En 2025, l’argent déposé sur les Livrets A, traditionnellement consacré au logement social, connaît un usage inédit. La Caisse des dépôts et consignations (CDC) a annoncé un accord avec Bercy et EDF pour utiliser une partie de ces fonds dans le financement de nouveaux réacteurs nucléaires de type EPR. Cette décision illustre un changement important dans la gestion de l’épargne réglementée des Français, qui représente environ 400 milliards d’euros.
Le Fonds d’épargne centralise près de 60 % de l’épargne réglementée, provenant notamment des Livrets A, des LDDS et des LEP. Historiquement, ces ressources étaient principalement consacrées au logement social et aux politiques locales, mais face aux besoins énergétiques croissants, la CDC a choisi de diversifier l’affectation de ces fonds, rapporte BFM. Désormais, une partie sera investie pour soutenir la construction de six nouveaux réacteurs EPR à l’horizon 2038.
Le coût estimé de ce programme nucléaire est important, autour de 100 milliards d’euros.
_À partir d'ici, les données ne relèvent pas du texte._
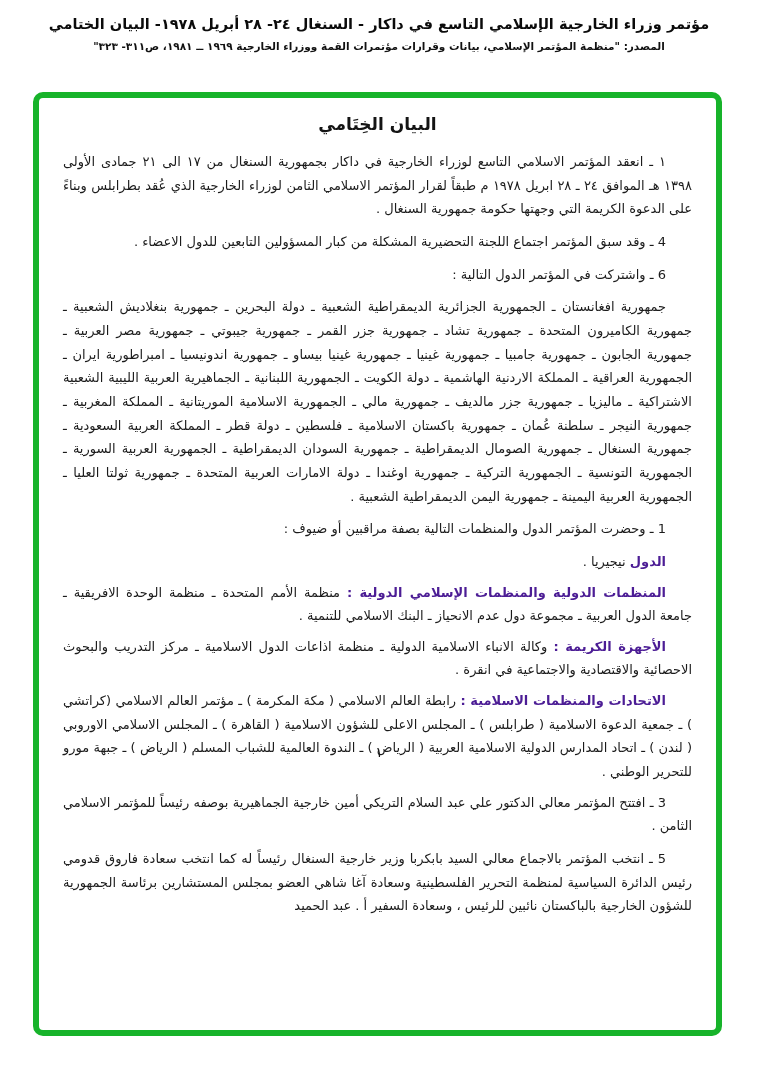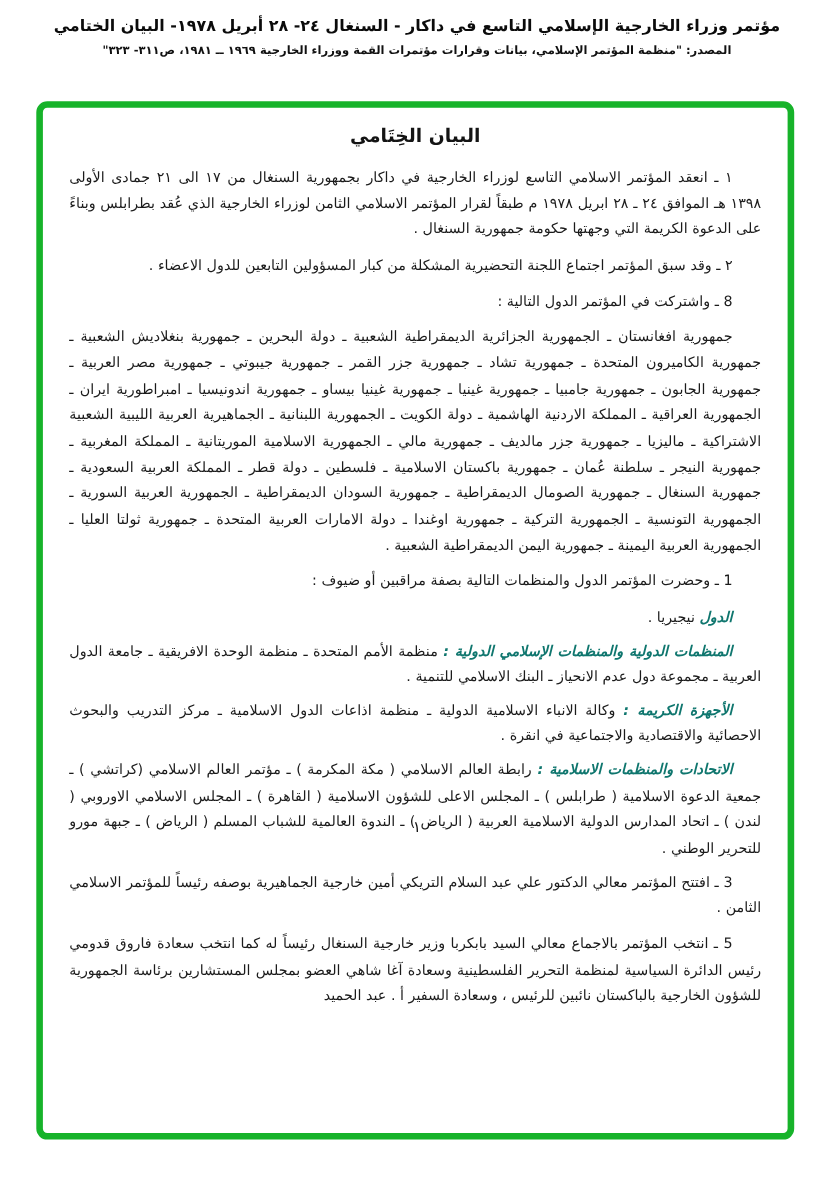"٢ ـ وقد سبق المؤتمر" p.para { text: ٢ -> 4 }
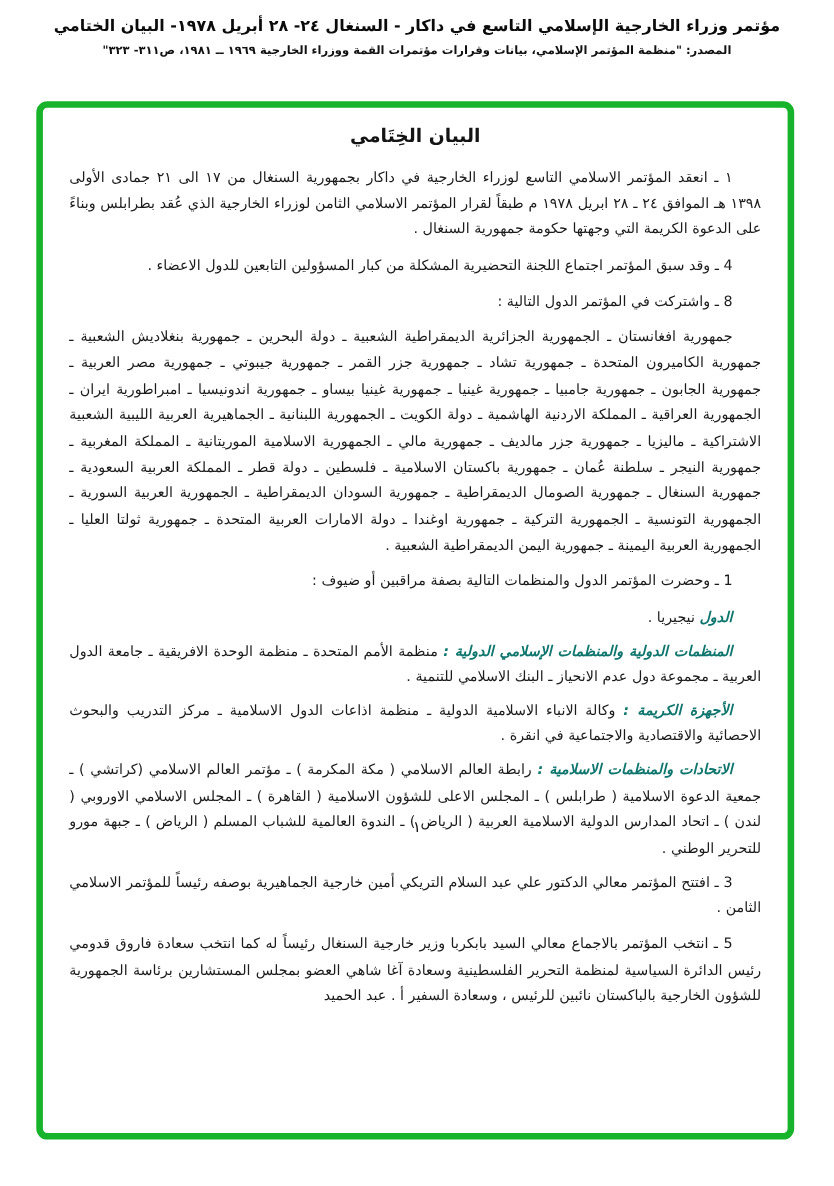"8 ـ واشتركت في المؤتمر" p.para { text: 8 -> 6 }
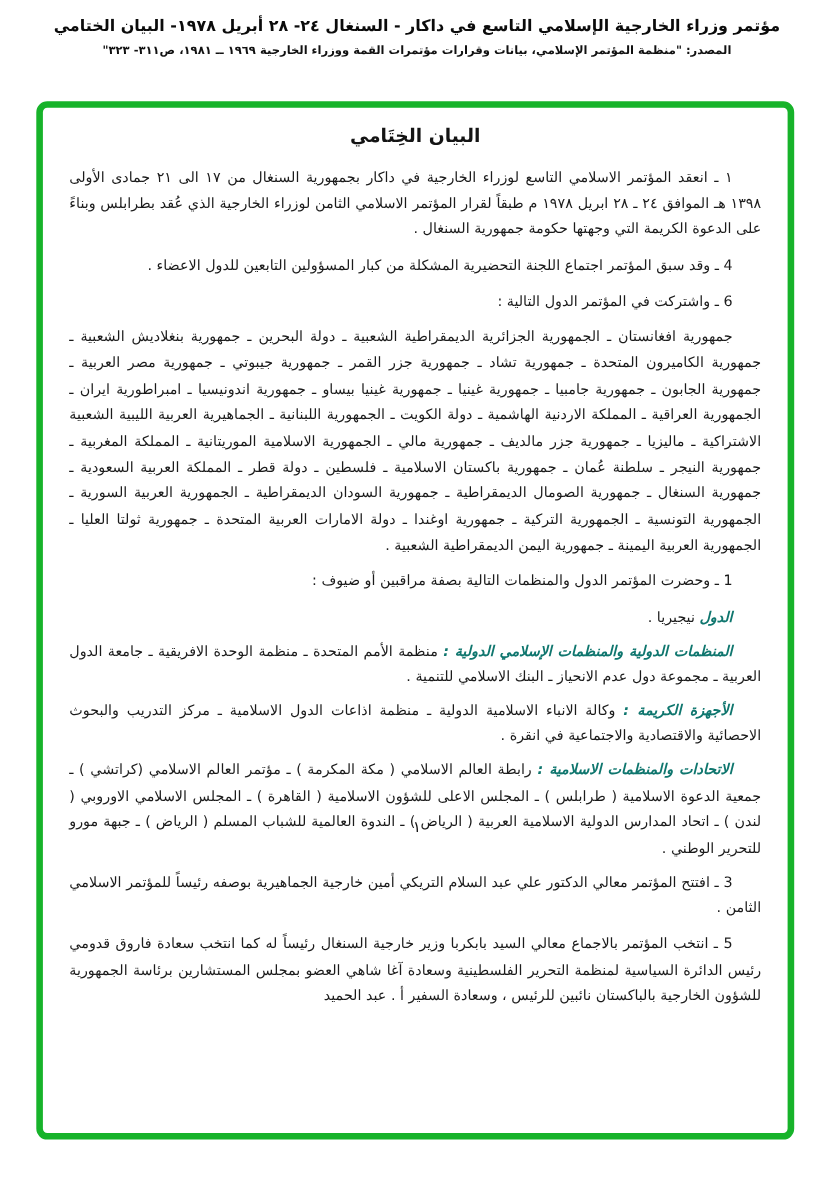"الدول" .lead { color: #0f766e -> #4c1d95; font-style: italic -> none }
Bien que l’évaluation précise ne soit pas encore finalisée, la mobilisation des fonds de la CDC doit permettre de sécuriser le financement tout en garantissant que le logement social continue à recevoir sa part de ressources. Olivier Sichel, directeur général de la CDC, a souligné que ces investissements s’inscrivent dans la stratégie énergétique nationale, visant à renforcer la souveraineté et la modernisation du parc nucléaire français.
Des investissements d’envergure
Cette réorientation des Livrets A intervient alors qu’EDF fait face à de lourds investissements pour moderniser ses installations et maintenir son parc nucléaire. Malgré ces défis, la société demeure au cœur de la politique énergétique française, et le recours au Fonds d’épargne devrait contribuer à stabiliser financièrement le programme tout en répondant aux ambitions écologiques et stratégiques du pays.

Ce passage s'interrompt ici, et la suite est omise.